In the end, my midwife came around to my plan after the home birth assessment she conducted and my relentless declarations of my assurance in my choice. Even after all the discussion, should my baby not settle into cephalic presentation before labor, I think she knew she couldn’t deter me. I would go for that home birth until the very last moment within safe (and in my case instinctual) reason.

It’s a traditionally female habit to minimize myself and say it wasn’t something I worked for but something that just sort of fell into place.

So when my labor kicked off naturally only two days after my due date on a Saturday night (favorably bypassing the Monday morning doctor’s appointment to inevitably discuss induction), I was in awe and so thankful, because I wasn’t able to experience spontaneous labor with my first child. I wasn’t able to really call the shots. I didn’t know I could. But this time, I trusted my own body, and I made decisions based on that trust and from a place of confidence and calmness. It’s strange (is it even allowed?) for me to say that those decisions led to a beautifully timed labor and delivery, but that is my story.

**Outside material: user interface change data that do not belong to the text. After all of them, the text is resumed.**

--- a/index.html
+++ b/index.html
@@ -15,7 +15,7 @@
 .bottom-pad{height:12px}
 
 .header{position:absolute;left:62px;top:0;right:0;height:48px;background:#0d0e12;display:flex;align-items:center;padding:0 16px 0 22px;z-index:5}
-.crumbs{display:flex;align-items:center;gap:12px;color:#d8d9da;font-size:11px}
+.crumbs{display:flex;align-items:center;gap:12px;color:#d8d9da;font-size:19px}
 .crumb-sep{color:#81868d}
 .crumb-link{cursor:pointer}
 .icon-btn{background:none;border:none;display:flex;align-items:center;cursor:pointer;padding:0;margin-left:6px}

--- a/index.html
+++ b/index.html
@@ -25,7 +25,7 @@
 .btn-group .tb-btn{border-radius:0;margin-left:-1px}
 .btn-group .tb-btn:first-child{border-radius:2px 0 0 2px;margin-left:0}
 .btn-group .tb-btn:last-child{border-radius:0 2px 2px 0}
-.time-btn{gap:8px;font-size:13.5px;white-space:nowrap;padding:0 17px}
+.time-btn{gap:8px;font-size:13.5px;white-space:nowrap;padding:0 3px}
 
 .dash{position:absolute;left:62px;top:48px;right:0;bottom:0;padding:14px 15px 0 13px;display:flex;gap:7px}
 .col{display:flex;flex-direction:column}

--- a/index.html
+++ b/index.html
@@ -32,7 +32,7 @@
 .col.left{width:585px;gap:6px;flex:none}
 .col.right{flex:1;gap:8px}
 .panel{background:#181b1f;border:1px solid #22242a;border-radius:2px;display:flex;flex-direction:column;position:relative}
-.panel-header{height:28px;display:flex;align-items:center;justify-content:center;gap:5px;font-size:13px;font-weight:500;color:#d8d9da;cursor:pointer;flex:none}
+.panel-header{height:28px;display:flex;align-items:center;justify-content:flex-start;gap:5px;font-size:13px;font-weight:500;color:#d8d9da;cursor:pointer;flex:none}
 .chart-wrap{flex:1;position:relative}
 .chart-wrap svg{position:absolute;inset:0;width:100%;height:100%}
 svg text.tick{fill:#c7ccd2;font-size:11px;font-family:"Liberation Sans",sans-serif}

The thing is it’s a traditionally female habit to minimize myself and say it wasn’t something I worked for but something that just sort of fell into place. And that’s why I gave myself permission to recognize my triumph. I don’t want to minimize myself anymore. I don’t want women to be minimized anymore. “OK,” I told my doula that afternoon in my living room holding my baby. I nodded my head and made a point to take her words to heart, and increasingly, I’ve held space for myself to take the credit I wasn’t so sure about.

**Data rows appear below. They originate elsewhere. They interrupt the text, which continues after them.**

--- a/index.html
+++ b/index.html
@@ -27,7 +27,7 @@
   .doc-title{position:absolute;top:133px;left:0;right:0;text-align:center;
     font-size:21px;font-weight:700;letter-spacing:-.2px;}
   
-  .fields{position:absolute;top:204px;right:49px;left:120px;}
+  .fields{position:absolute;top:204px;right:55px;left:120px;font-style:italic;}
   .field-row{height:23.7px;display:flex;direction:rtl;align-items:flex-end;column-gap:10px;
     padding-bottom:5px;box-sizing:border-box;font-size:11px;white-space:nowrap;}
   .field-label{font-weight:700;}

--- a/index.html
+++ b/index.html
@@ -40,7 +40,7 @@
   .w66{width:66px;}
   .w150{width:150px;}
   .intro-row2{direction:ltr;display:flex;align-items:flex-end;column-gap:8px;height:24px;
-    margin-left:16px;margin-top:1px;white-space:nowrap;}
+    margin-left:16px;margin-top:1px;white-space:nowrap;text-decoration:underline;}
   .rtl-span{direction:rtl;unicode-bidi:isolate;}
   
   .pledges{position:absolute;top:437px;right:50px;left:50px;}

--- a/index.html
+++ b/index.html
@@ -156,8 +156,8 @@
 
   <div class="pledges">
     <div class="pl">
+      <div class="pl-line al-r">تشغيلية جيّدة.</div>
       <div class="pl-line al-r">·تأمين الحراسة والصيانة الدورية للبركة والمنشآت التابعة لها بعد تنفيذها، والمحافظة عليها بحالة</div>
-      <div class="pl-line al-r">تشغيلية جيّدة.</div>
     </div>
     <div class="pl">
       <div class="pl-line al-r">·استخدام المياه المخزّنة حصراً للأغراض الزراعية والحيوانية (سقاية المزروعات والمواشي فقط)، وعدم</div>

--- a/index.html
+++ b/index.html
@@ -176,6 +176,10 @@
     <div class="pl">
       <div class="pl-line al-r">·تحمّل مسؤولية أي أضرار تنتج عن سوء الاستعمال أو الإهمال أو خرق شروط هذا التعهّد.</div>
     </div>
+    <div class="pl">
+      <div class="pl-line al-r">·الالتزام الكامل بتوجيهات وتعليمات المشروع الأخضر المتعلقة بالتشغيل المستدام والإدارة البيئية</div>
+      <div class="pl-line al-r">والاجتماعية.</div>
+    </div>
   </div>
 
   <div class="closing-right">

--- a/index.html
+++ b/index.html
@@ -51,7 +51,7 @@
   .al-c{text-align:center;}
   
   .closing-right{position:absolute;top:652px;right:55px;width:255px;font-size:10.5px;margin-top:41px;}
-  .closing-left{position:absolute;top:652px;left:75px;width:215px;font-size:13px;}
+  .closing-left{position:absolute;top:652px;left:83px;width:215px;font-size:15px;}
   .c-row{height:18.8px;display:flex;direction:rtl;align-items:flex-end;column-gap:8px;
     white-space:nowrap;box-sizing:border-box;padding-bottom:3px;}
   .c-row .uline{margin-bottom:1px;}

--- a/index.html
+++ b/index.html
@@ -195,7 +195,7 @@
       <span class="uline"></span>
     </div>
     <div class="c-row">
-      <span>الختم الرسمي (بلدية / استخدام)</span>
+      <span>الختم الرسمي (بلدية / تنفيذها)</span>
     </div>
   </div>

I can look back and see the effort I put into learning about and practicing the hypnobirthing techniques that resonated with me. I can recall the times I was told, “You’re braver than me,” from both a midwife and a friend, even though at the time I didn’t feel like I was doing something out of the ordinary, because trusting my instincts and the birth education I pursued just became my new norm. I can remember the effort I put into informing my young daughter what would happen in our home, translating it into her language, showing her images and videos so she wouldn’t be surprised once the time came. I can clearly recollect those moments in the last few weeks that the mind battle became so real, but I chose to dig deep and overcome. I know the distinct moment in labor where I thought fear might take over, but my practiced birth affirmations came to the surface instead, powering me to go on.

I can see all these things that I put into place to curate the kind of birth I wanted. I don’t know if I’d call myself a positive birth movement or VBAC warrior, but I do know that I am a different woman (and mother) than I was before. I set out to be empowered, something I hadn’t done during my first pregnancy, and I certainly achieved that.

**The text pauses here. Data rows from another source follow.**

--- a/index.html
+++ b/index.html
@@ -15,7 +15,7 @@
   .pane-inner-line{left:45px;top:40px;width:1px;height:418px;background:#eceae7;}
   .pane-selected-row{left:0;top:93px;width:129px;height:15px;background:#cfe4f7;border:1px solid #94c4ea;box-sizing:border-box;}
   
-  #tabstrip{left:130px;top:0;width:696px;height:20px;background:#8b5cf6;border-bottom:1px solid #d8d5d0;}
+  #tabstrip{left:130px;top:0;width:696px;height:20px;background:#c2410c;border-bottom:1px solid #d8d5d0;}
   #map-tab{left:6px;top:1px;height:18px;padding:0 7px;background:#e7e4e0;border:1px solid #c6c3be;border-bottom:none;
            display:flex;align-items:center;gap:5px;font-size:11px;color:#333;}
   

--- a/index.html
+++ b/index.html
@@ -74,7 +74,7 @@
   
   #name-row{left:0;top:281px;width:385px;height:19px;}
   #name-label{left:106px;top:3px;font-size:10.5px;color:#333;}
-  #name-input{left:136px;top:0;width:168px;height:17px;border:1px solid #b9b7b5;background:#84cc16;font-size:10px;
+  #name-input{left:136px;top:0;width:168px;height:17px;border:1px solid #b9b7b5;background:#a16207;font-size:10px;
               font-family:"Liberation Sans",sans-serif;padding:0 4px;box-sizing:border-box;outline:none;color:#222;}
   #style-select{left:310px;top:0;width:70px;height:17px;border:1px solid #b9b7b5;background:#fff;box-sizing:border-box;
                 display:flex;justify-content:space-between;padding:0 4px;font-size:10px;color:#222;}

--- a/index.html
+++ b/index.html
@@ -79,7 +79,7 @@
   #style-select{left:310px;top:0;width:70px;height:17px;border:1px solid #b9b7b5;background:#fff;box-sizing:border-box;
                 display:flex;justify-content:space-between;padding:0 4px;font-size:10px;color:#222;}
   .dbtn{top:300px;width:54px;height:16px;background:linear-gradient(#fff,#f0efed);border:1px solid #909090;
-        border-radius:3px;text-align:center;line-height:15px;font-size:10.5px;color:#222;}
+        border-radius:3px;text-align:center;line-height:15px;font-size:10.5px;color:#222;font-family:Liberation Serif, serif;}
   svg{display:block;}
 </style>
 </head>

But I also need to be able to step back and say there was a healthy dose of blessing, luck, alignment (whatever you want to call it), because if I say it was all me then the opposite would have to be true: that a tricky birth would have been my doing as well. In many ways, as the birth of my first daughter was polar opposite to my second — induced, definitely not fully calm but charged with insecurity and fear — I can see that some parts of the outcome were in fact my fault at the end of the day due to my lack of knowledge and my lack of desire for that knowledge. But I didn’t know what I didn’t know then. My first birth led me to this one, so some attribution must go to having gone through that experience as well.

The tears of longing I cried when I watched successful, calm, home birth videos or the middle-of-the-night weeping that would happen as I listened and spoke birth affirmations over myself became the sobs of gratitude that finally spilled over and soaked my pillow three days after my daughter’s birth, the afternoon autumn sun pouring in my bedroom as I lay on my bed. That exhausted thanksgiving, that journey to euphoric acknowledgement of the symbiosis of my baby and I, that is where I ultimately place the credit: a mysterious partnership between myself and my potential.